EXERCISE –
Scan the records for lines with the word "Imported", and copy every such line.

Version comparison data
________________________________________
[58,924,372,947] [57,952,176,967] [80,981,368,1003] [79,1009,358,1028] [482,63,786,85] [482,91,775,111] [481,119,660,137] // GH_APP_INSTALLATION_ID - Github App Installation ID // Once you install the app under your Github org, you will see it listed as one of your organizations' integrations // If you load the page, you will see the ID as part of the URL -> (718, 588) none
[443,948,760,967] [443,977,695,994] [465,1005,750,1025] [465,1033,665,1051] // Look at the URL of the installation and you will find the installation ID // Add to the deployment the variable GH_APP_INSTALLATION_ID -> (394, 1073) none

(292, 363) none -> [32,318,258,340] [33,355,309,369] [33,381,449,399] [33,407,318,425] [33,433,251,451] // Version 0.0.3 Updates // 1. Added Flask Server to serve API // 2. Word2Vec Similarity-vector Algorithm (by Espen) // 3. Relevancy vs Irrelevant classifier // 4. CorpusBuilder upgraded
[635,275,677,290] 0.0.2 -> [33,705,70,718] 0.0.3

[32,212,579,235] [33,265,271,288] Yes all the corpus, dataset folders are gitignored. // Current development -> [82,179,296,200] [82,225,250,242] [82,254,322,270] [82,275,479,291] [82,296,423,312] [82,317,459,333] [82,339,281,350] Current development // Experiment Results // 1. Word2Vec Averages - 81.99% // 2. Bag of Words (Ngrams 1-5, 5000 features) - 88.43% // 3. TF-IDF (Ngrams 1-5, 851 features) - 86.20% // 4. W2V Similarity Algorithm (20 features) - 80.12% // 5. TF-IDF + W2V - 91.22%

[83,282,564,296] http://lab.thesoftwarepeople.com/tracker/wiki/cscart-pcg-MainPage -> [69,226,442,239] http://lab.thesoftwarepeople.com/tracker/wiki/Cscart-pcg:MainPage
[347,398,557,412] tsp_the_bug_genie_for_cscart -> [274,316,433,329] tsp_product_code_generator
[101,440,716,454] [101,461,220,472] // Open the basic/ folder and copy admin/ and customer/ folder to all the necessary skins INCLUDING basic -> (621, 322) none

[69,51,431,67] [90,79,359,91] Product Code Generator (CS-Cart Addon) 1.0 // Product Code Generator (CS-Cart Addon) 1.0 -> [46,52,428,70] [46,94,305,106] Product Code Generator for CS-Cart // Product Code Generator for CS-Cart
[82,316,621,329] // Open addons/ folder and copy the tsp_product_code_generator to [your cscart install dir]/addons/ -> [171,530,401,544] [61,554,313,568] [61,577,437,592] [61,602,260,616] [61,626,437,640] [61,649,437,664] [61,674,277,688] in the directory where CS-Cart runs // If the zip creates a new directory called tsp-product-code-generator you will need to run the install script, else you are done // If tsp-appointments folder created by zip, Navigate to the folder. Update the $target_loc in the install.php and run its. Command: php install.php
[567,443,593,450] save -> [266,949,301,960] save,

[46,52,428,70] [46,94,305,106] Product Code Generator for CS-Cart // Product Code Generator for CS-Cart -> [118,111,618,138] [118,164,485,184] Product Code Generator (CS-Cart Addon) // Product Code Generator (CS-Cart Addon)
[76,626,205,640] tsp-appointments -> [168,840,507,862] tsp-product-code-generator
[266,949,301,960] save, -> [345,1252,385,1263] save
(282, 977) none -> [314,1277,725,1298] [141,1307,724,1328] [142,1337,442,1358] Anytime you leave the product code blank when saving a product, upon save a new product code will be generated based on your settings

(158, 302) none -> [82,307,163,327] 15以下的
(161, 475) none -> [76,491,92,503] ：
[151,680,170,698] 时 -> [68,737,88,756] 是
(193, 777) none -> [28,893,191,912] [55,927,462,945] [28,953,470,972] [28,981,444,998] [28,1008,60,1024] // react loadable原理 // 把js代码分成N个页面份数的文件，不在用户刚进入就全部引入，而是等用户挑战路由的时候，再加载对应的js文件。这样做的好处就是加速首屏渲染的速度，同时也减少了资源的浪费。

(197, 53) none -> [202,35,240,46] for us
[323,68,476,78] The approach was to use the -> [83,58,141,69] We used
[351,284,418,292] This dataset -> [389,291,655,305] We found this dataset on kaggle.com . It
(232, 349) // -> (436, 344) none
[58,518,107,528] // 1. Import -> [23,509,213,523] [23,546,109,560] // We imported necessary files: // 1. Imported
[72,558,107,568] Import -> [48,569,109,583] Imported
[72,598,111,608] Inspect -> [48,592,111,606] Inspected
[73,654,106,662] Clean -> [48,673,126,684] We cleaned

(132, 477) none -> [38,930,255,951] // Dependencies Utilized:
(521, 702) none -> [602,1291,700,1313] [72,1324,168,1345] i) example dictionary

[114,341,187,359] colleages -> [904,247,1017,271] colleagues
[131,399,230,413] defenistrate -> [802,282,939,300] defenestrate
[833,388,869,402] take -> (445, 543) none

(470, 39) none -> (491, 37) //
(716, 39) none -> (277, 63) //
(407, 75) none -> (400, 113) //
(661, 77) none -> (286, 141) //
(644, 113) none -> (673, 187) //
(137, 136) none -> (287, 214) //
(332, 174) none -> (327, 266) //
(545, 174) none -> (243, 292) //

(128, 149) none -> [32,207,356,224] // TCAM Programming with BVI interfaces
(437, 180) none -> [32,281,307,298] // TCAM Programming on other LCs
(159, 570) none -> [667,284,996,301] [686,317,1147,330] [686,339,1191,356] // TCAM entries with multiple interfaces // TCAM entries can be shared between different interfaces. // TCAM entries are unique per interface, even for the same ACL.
________________________________________
EXERCISE RESPONSE –
[58,518,107,528] // 1. Import -> [23,509,213,523] [23,546,109,560] // We imported necessary files: // 1. Imported
[72,558,107,568] Import -> [48,569,109,583] Imported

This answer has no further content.